Respecto a la construcción de 10km de subte por año, los candidatos han respondido en entrevistas y debates televisivos que se utilizará el sistema de “tunelera” como la que está operando en las obras del Arroyo Maldonado.
Hemos contactado a especialistas en la materia, quienes nos han confirmado que la “tunelera” utilizada en dichas obras no es de las dimensiones necesarias para la construcción de túneles de transporte subterráneo.
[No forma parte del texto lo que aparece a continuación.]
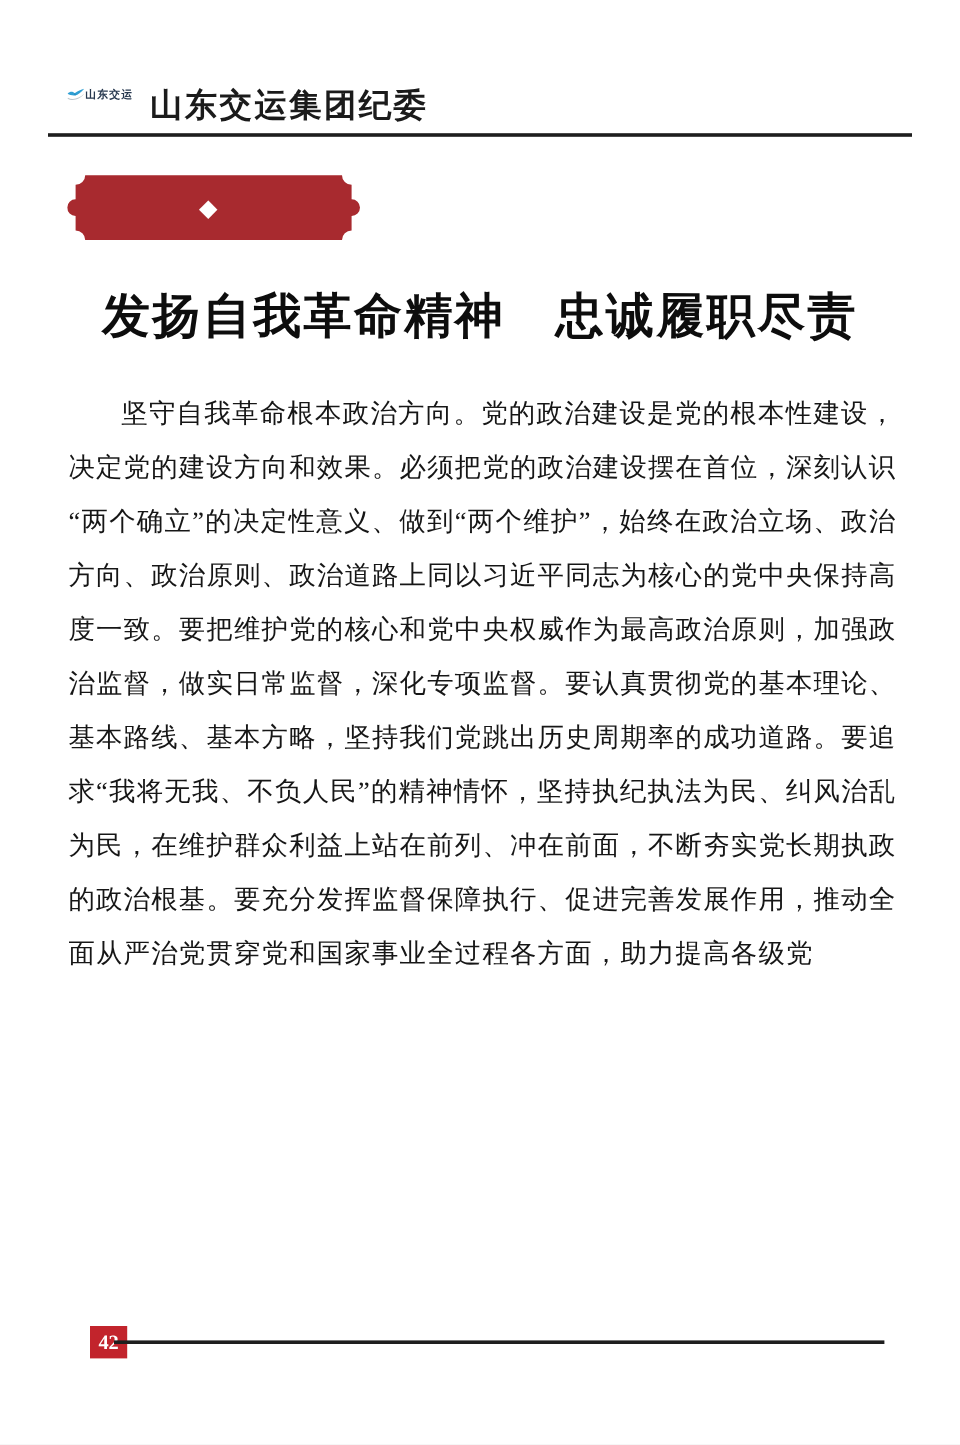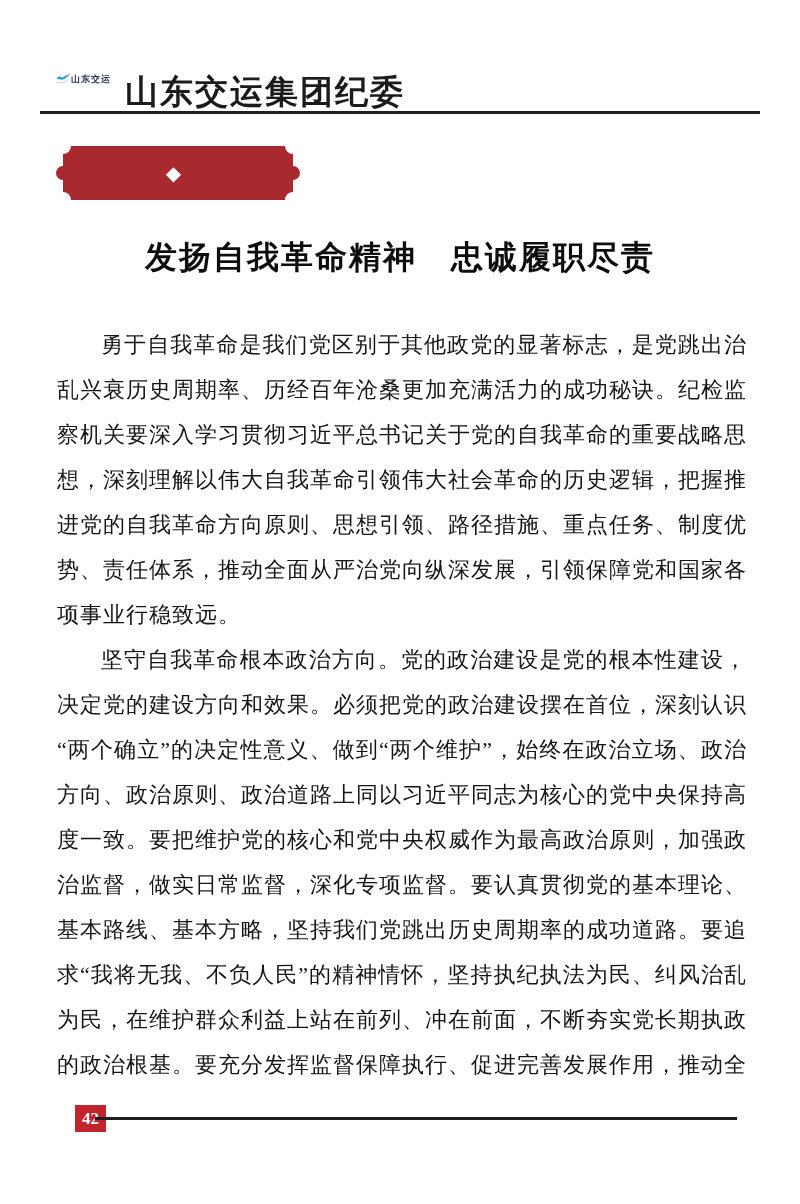"山东交运集团纪委" .org-name { font-size: 33px -> 27px }
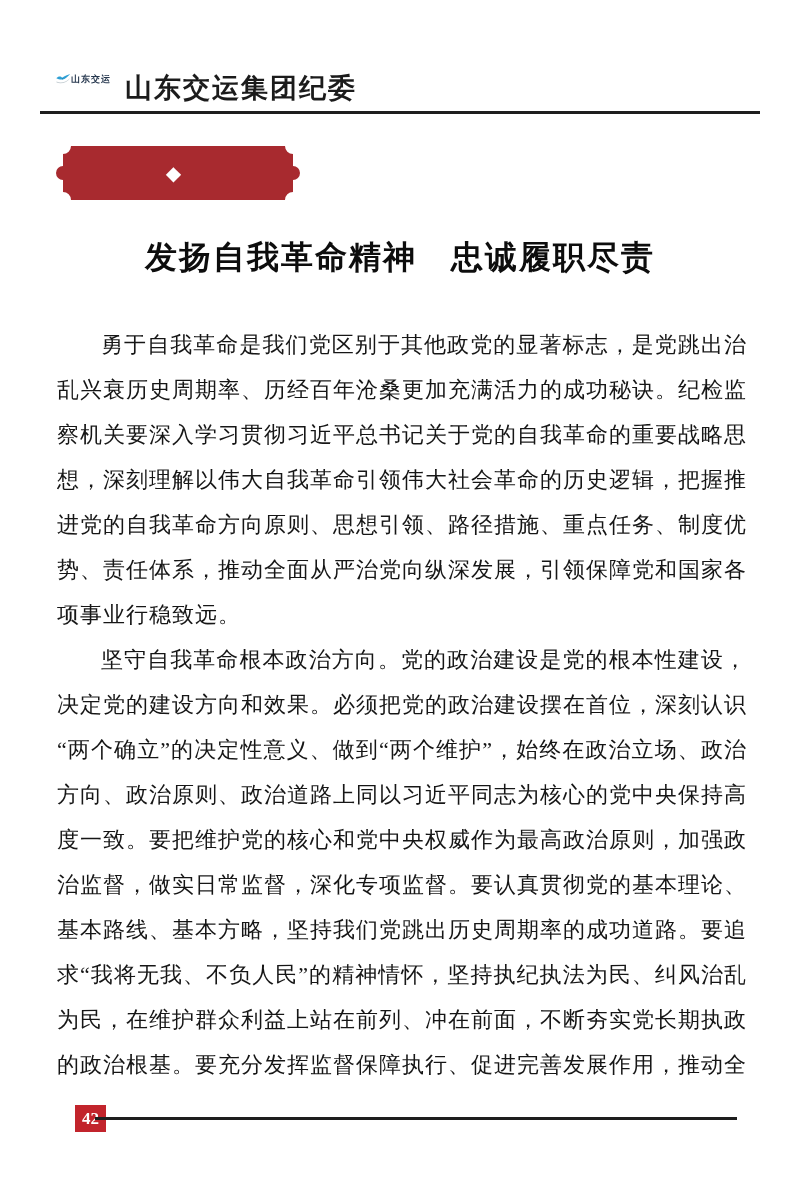"发扬自我革命精神 忠诚履职尽责" .article-title { font-size: 32px -> 40px }
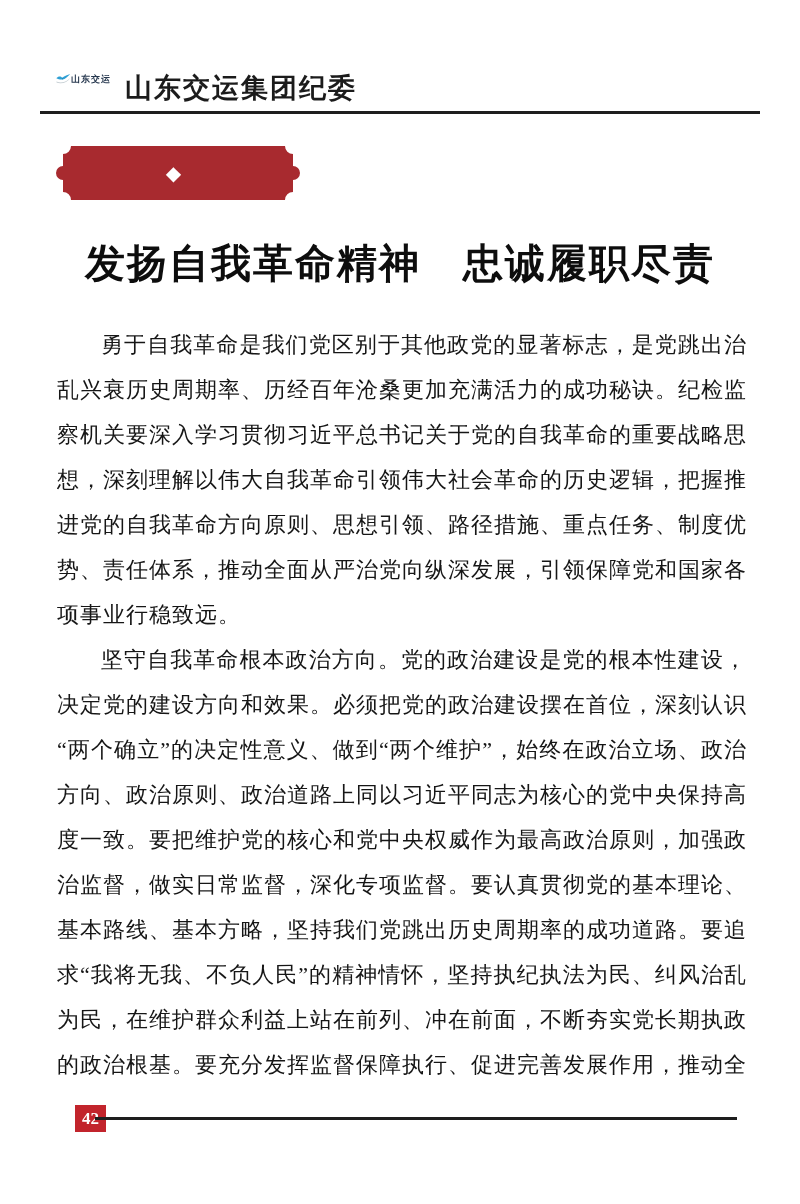"勇于自我革命是我们党区别于其他政党的显著标志，是党跳出治乱兴衰历史周期率、历经百" p { html: <p>勇于自我革命是我们党区别于其他政党的显著标志，是党跳出治乱兴衰历史周期率、历经百年沧桑更加充满活力的成功秘诀。纪检监察机关要深入学习贯彻习近平总书记关于党的自我革命的重要战略思想，深刻理解以伟大自我革命引领伟大社会革命的历史逻辑，把握推进党的自我革命方向原则、思想引领、路径措施、重点任务、制度优势、责任体系，推动全面从严治党向纵深发展，引领保障党和国家各项事业行稳致远。</p> -> none }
El titular del bloque de legisladores porteños del oficialista Frente para la Victoria, Diego Kravetz, acusó al Gobierno de la Ciudad de Buenos Aires de “utilizar vagones prestados para la inauguración de la línea justo en tiempos electorales”, haciendo alusión a los coches de 1930 Siemens Orenstein & Koppel transferidos de la Línea C a la Línea H.
Cabe destacar que el material rodante de toda la red de subtes es propiedad de la empresa Subterráneos de Buenos Aires, Sociedad del Estado, dependiente de la Ciudad Autónoma de Buenos Aires.
Asimismo, también es potestad de la Ciudad entregar en concesión la línea H y las demás líneas que esta construya con sus recursos.

De esta forma, el Ministro de Obras Públicas de la Ciudad, Juan Pablo Schiavi, afirmó que “la línea H será entregada en concesión a la empresa Metrovías S.A. sólo por tres años”. Sin embargo, la Ley 670 de Subtes en su artículo 3º establece que la operación de las nuevas líneas F, G, H e I podrán quedar a cargo del Estado local o entregadas a Concesión privada mediante Licitación Pública, algo que no ocurrió.

Mientras los pasajeros continúan viajando “como ganado”, los problemas de infraestructura e higiene y seguridad afectan a la red, y desfilan promesas y propuestas, sólo resta esperar otros cuatro años más para ver cómo resulta lo que mañana se votará.